Остается добавить, что после описанных событий мой дед был по ходатайству Дзержинского оставлен на посту начальника финансовой службы дороги с переподчинением ее наркомату путей сообщения. Очевидно, новая власть сочла финансы и бухгалтерский учет на железной дороге категориями внеклассовыми и аполитичными. Дед занимал этот пост еще года три и предусмотрительно оставил его, когда почувствовал, что начинаются преследования буржуазных спецов. Вскоре после этого повеяло НЭПом, расплодились различные частные бухгалтерские курсы, некоторые из них с готовностью предложили деду преподавательскую работу. С ликвидацией НЭПа дед пошел преподавать экономику и бухгалтерский учет в Институт путей сообщения и затем в Институт водного транспорта в Ленинграде. По счастью репрессии двадцатых и тридцатых годов не коснулись его, хотя он и бабушка сильно опасались этого. По их рассказам, особенно мучительным для них был 1935 год — год чистки Ленинграда от разного рода так называемых «бывших», последовавшей за убийством Кирова. По мнению деда, жестокие судебные процессы против спецов миновали его потому, что он получил свое назначение на советскую службу прямо из рук Дзержинского. А Дзержинский, несмотря на некоторую оппозиционность сталинскому режиму, вскоре после смерти в 1925 году был канонизирован в качестве «железного Феликса». Может быть, так оно и было, но в свете того, что мы узнали позднее о механизме сталинских репрессий, деду, скорее всего, просто случайно не выпал роковой билет в этой жуткой лотерее.
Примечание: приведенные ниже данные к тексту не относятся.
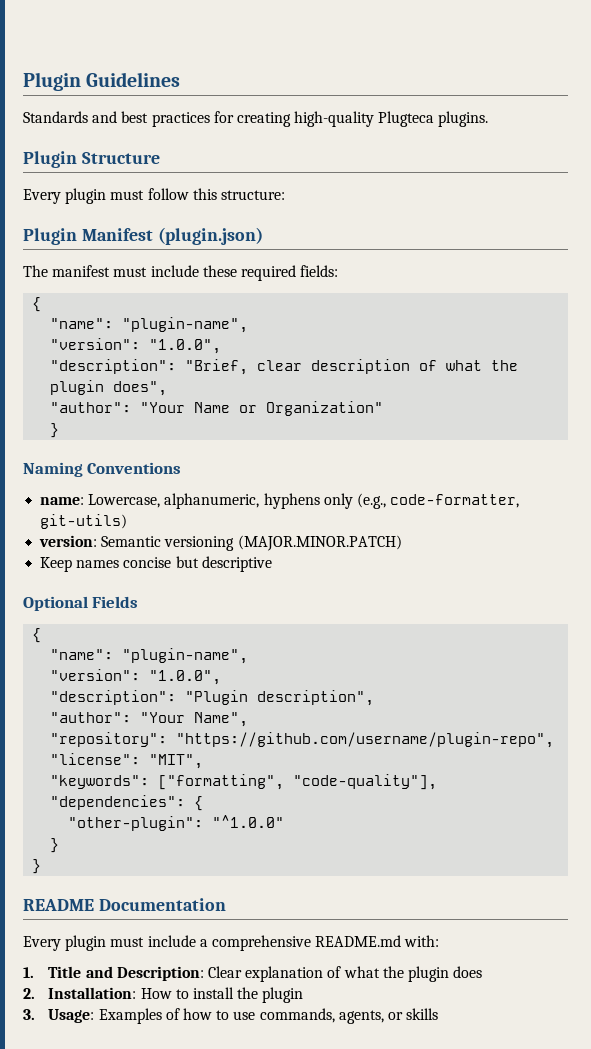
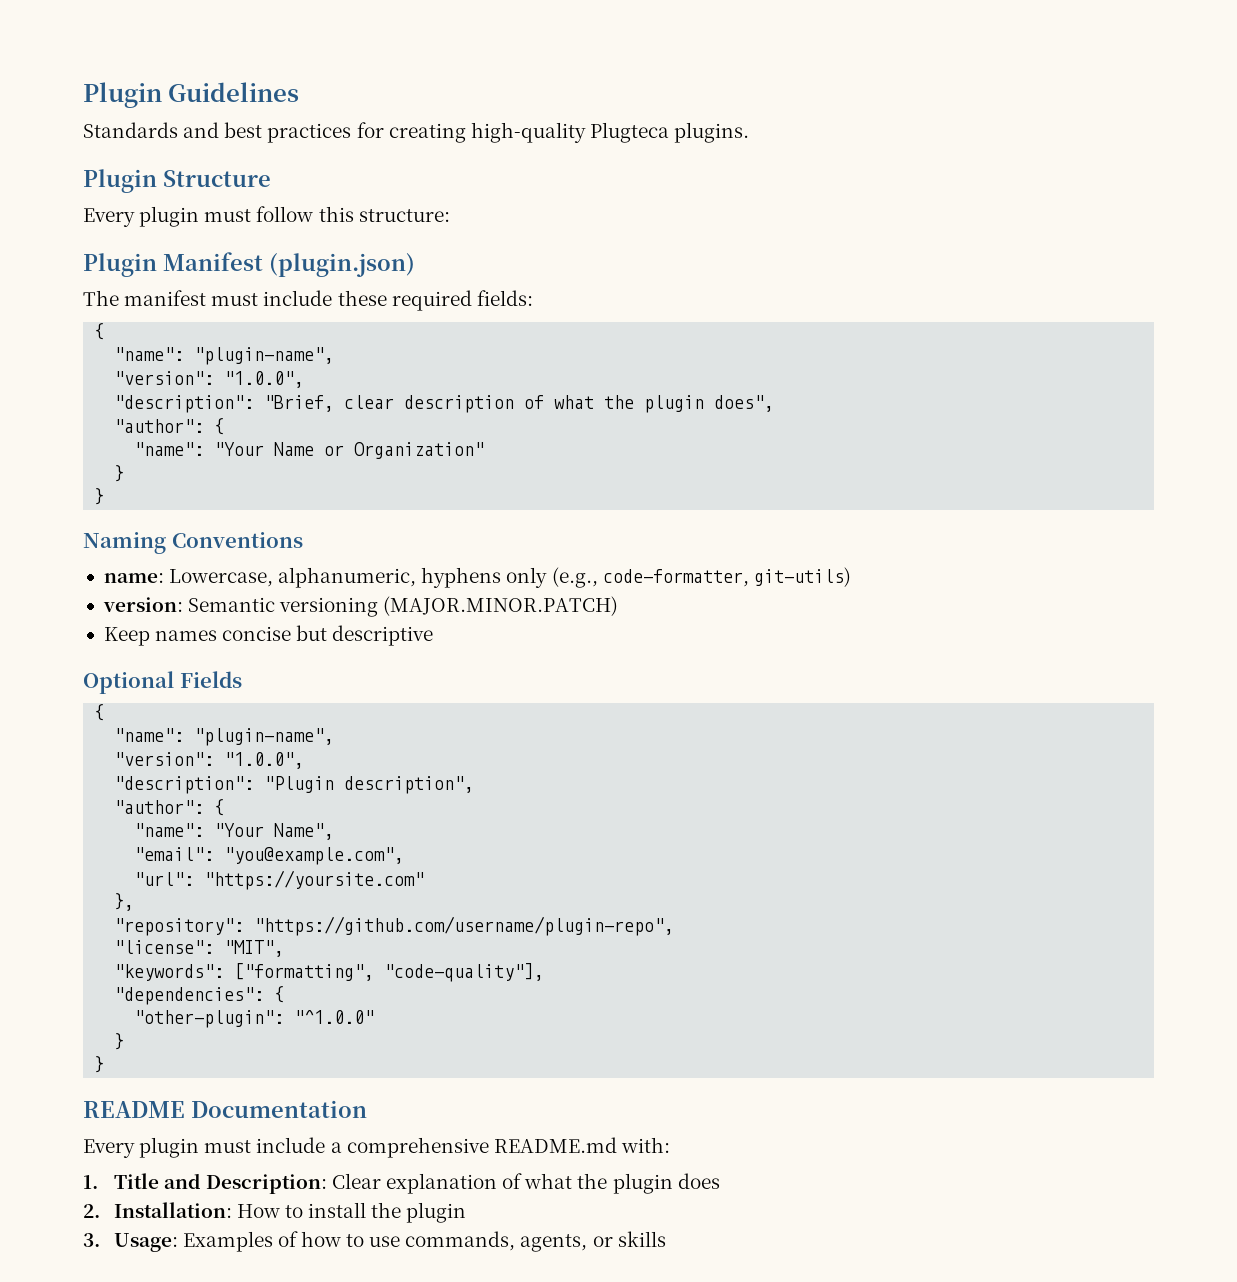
  "description": "Brief, clear description of what the plugin does",
- "author": "Your Name or Organization"
+ "author": {
+ "name": "Your Name or Organization"
+ }
  "description": "Plugin description",
- "author": "Your Name",
+ "author": {
+ "name": "Your Name",
+ "email": "you@example.com",
+ "url": "https://yoursite.com"
+ },

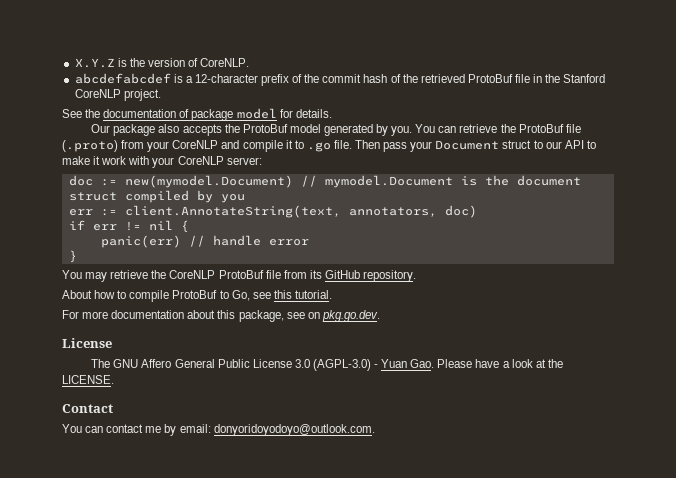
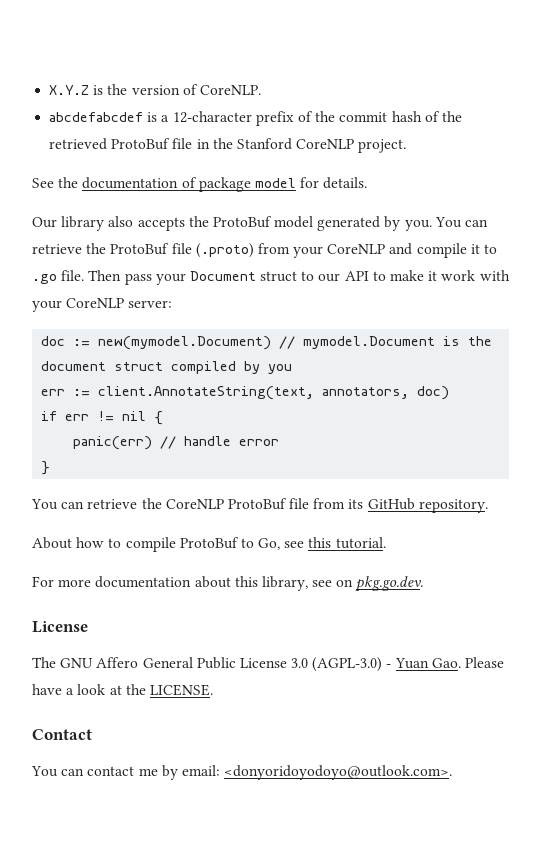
- Our package also accepts the ProtoBuf model generated by you.
+ Our library also accepts the ProtoBuf model generated by you.
- You may retrieve the CoreNLP ProtoBuf file from its GitHub repository.
+ You can retrieve the CoreNLP ProtoBuf file from its GitHub repository.
- For more documentation about this package, see on pkg.go.dev.
+ For more documentation about this library, see on pkg.go.dev.
- You can contact me by email: donyoridoyodoyo@outlook.com.
+ You can contact me by email: <donyoridoyodoyo@outlook.com>.

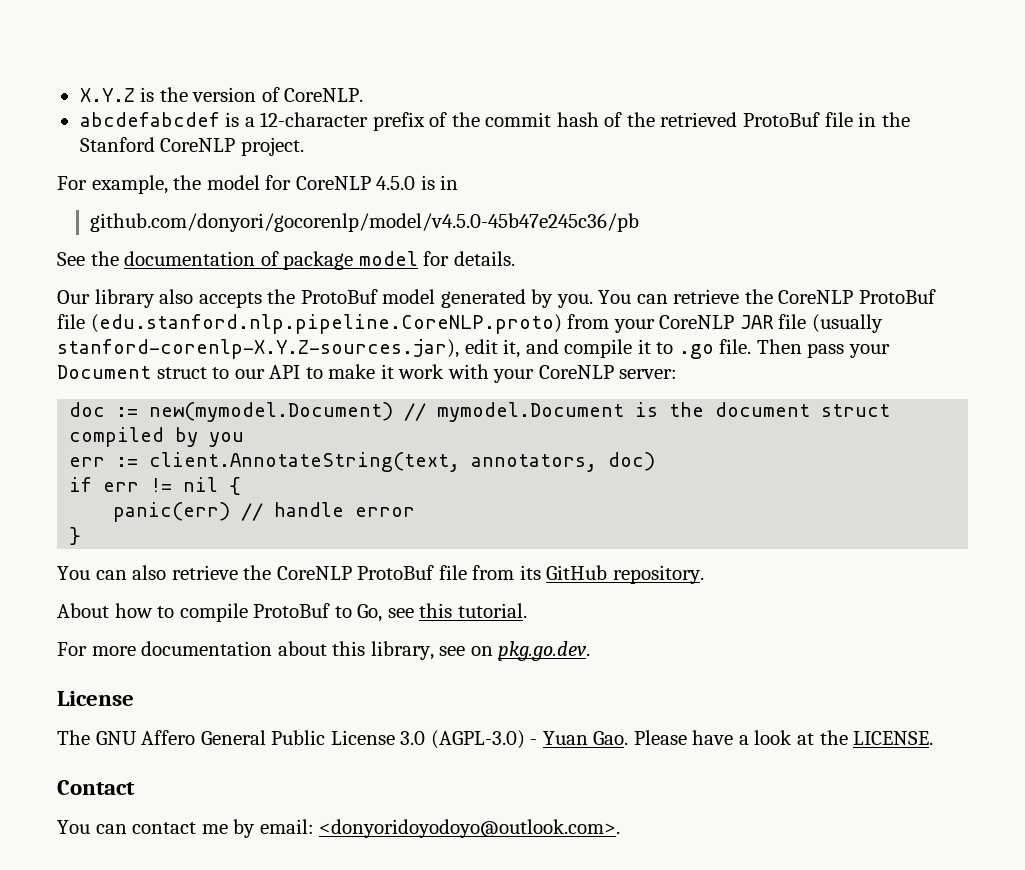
+ For example, the model for CoreNLP 4.5.0 is in
+ github.com/donyori/gocorenlp/model/v4.5.0-45b47e245c36/pb
- You can retrieve the ProtoBuf file (.proto) from your CoreNLP and compile it to .go file.
+ You can retrieve the CoreNLP ProtoBuf file (edu.stanford.nlp.pipeline.CoreNLP.proto) from your CoreNLP JAR file (usually stanford-corenlp-X.Y.Z-sources.jar), edit it, and compile it to .go file.
- You can retrieve the CoreNLP ProtoBuf file from its GitHub repository.
+ You can also retrieve the CoreNLP ProtoBuf file from its GitHub repository.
Его дальнейшая судьба сложилась относительно благополучно. В начале 1930-х деду присвоили звание профессора, они с бабушкой пережили блокаду и оккупацию на Северном Кавказе после эвакуации по Дороге жизни. Дед продолжал профессорствовать до конца 1950-х. Упоминания о его книгах по бухгалтерскому учету на транспорте можно и сейчас найти в Интернете. Он умер в 1962 году в возрасте семидесяти девяти лет.